- O Globo
Trump não foi o único presidente a dar rasante no sempre escorregadio terreno da reeleição. Também Bolsonaro achou que era hora de sair do casulo
No dia da posse de Donald Trump como 45º presidente dos Estados Unidos um fato passou despercebido até mesmo de seus seguidores. Enquanto o inflamado discurso inaugural do novo mandatário ainda ecoava pelo mundo, e sua teatral assinatura alfa-macho disparava decretos em série para a TV, Trump encaminhara um documento burocrático à Comissão Eleitoral dos Estados Unidos — sua inscrição formal como candidato à reeleição em 2020. Ou seja, iniciou a campanha poucas horas após desfazer as malas na Casa Branca naquela sexta-feira 20 de janeiro de 2017.
Como os tempos ainda eram de choque global, poucos conseguiram olhar para além daquele dia. Como pensar em reeleição num início de mandato delirante, em que o Salão Oval fora transformado em reality show e em que a capacidade do presidente para se manter no poder era constantemente submetida a solavancos autocriados?
Só Trump manteve o foco fechado em 2020. Nunca parou de ser candidato. À alta rotatividade de demissões e crises de governança, sua máquina reeleitoral jamais emperrou: aos comícios da campanha de 2016 sucedeu-se um retrofit batizado de “turnê da vitória”.
Desde a posse, Trump compareceu a mais de 60 megaeventos em estados-chave para turbinar seu eleitorado de raiz.
O primeiro deles foi na Flórida, 29 dias após a posse. O da última terça-feira, para o lançamento “oficial” da candidatura, também. Nada acidental. É o sétimo comício de Trump no estado que em 2016 lhe deu 29 dos 270 votos necessários para ser eleito pelo colégio eleitoral, mas com vantagem de apenas 1% sobre a adversária Hillary Clinton .

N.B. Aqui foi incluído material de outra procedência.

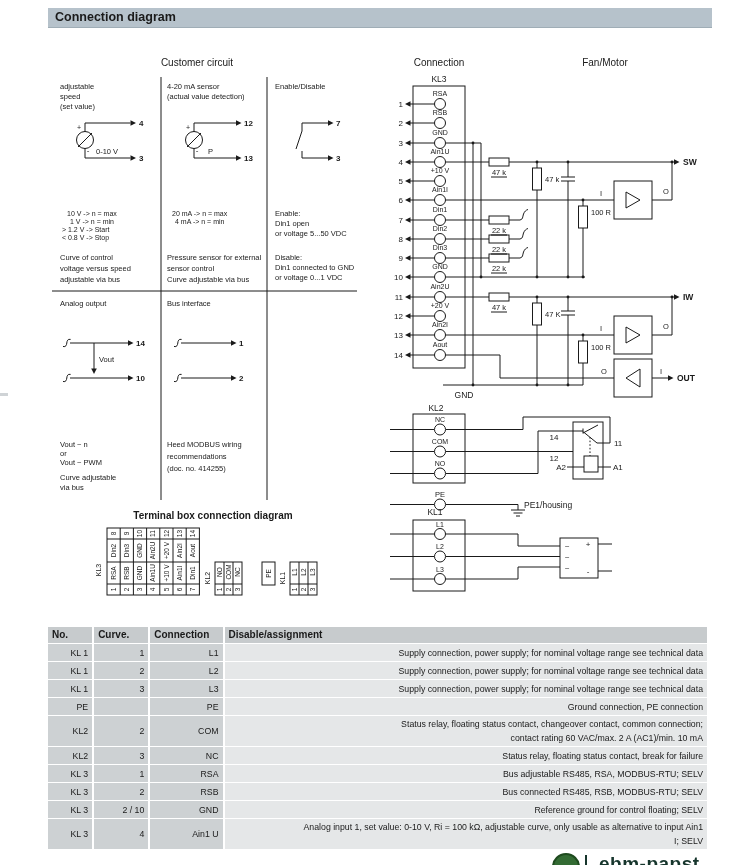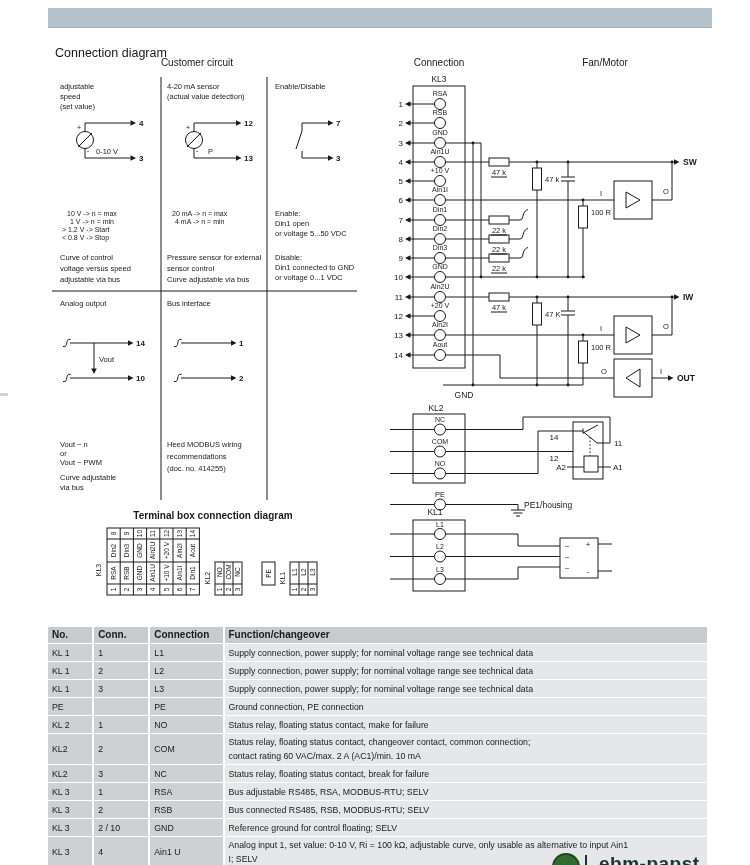"Connection diagram" #titlebar span { font-weight: normal -> bold; margin-top: 36px -> none }
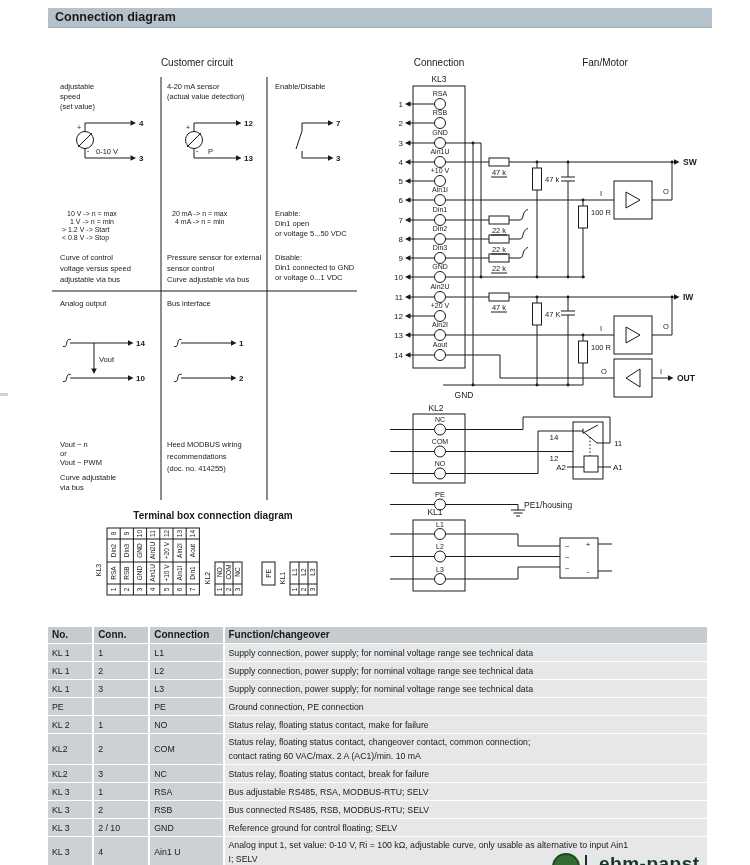"Conn." th { text: Conn -> Curve }
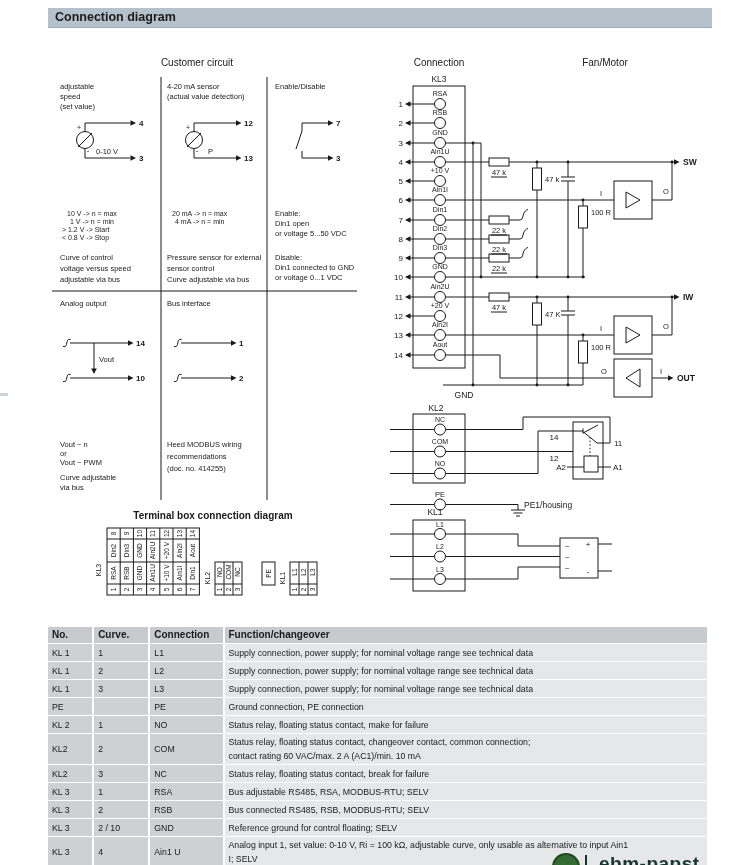"Function/changeover" th { text: Function/changeover -> Disable/assignment }
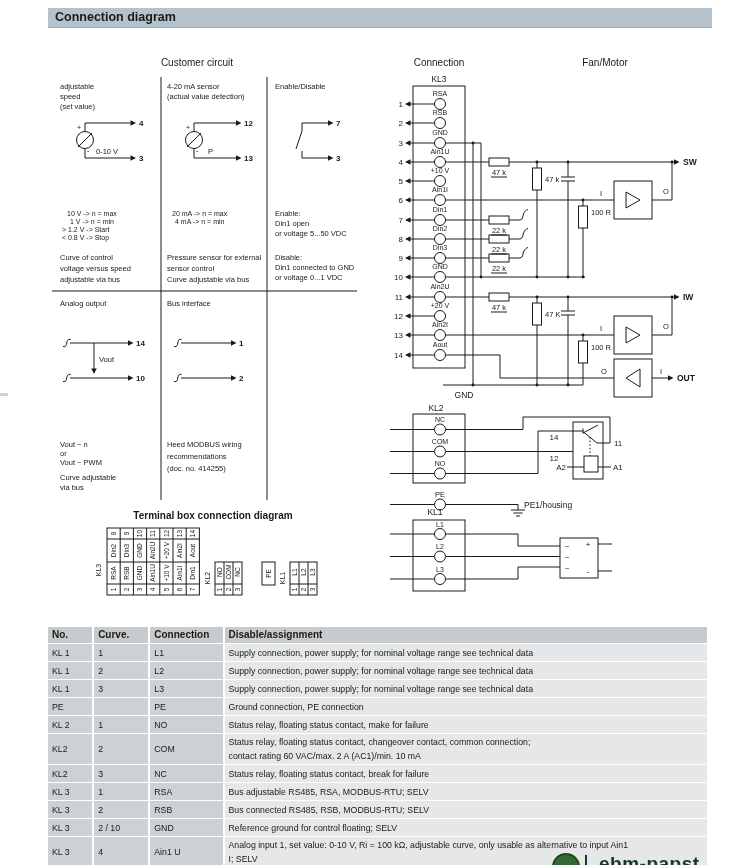"KL 1" td { text-align: none -> right }
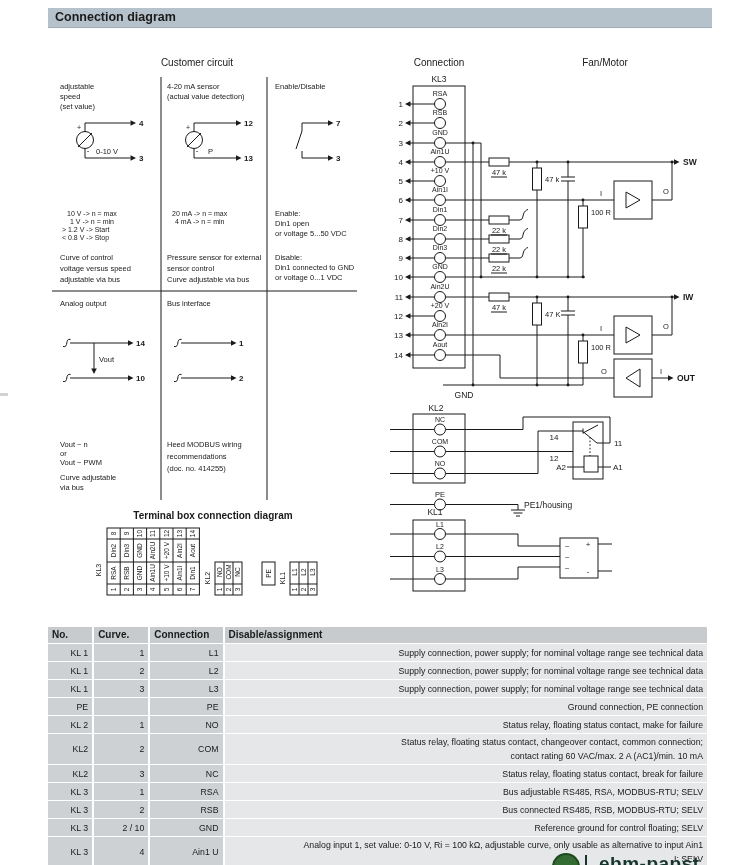"KL 2" tr { html: <tr> <td>KL 2</td> <td>1</td> <td>NO</td> <td>Status relay, floating status contact, make for failure</td> </tr> -> none }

Trump não foi o único presidente a dar rasante no sempre escorregadio terreno da reeleição. Também esta semana, aproveitando o desarmamento noticioso do feriadão de Corpus Christi e talvez animado pela arrancada do seu ídolo, Jair Bolsonaro achou que era hora de sair do casulo. Estava no seu 170º dia no poder. “Não nasci para ser presidente, nasci para ser militar”, declarara dois meses atrás. O mandato de presidente do Brasil deve proibir a reeleição, prometera em discurso de campanha antes do segundo turno.
Saudado na capital paulista como Mito pela multidão evangélica da Marcha para Jesus, os 3 anos e 194 dias que lhe restam à frente do poder podem ter parecido pouco. “Se tiver uma boa reforma política, eu posso até jogar fora a possibilidade de reeleição. Agora, se não tiver e se o povo quiser, estamos aí para continuar por mais quatro anos”, anunciou. É muito “se” para um mesmo parágrafo. Horas antes, em discurso de improviso durante visita à mãe no interior paulista, já havia saudado os moradores com um “Lá na frente todos votarão em mim”.
Tudo isso são conjeturas em terreno mais do que movediço e minado. Nos Estados Unidos, Trump não tem concorrentes, sequer tem pretendentes a concorrente dentro do Partido Republicano. Em 2016 ele dizimara o elenco dos 16 colegas republicanos de partido que disputavam com ele a nomeação. Hoje ele só tem um adversário potencialmente forte: ele mesmo. Do lado Democrata, a disputa pela chance de derrotá-lo está tão pulverizada que a rede NBC teve de dividir os contendores em duas noitadas para o primeiro debate televisivo, agendado para a próxima semana: 10 candidatos no dia 26, os outros 10 na noite seguinte.
Para Bolsonaro, que ainda se beneficia do choque de realidade a imobilizar a oposição de esquerda, o momento já é de competição intestina ou próxima. Por enquanto o presidente e João Doria medem forças amigavelmente em flexões de braço, com o governador de São Paulo saltitante, e Bolsonaro arfante. Neste quesito adolescente outros já se exercitam em privado para poder brilhar em público em 2022, como o governador Wilson Witzel e, numa categoria à parte, o juiz marombado Marcelo Bretas, da Lava-Jato do Rio.
Uma mesma pergunta sobre Trump e Bolsonaro intriga analistas políticos e exigirá tempo até ser desvendada por historiadores: independente da (des)qualificação para o cargo e das crises acumuladas até agora, são eles presidentes calculistas nos erros e acertos, ou improvisadores no poder? Difícil dizer qual seria a resposta mais inquietante.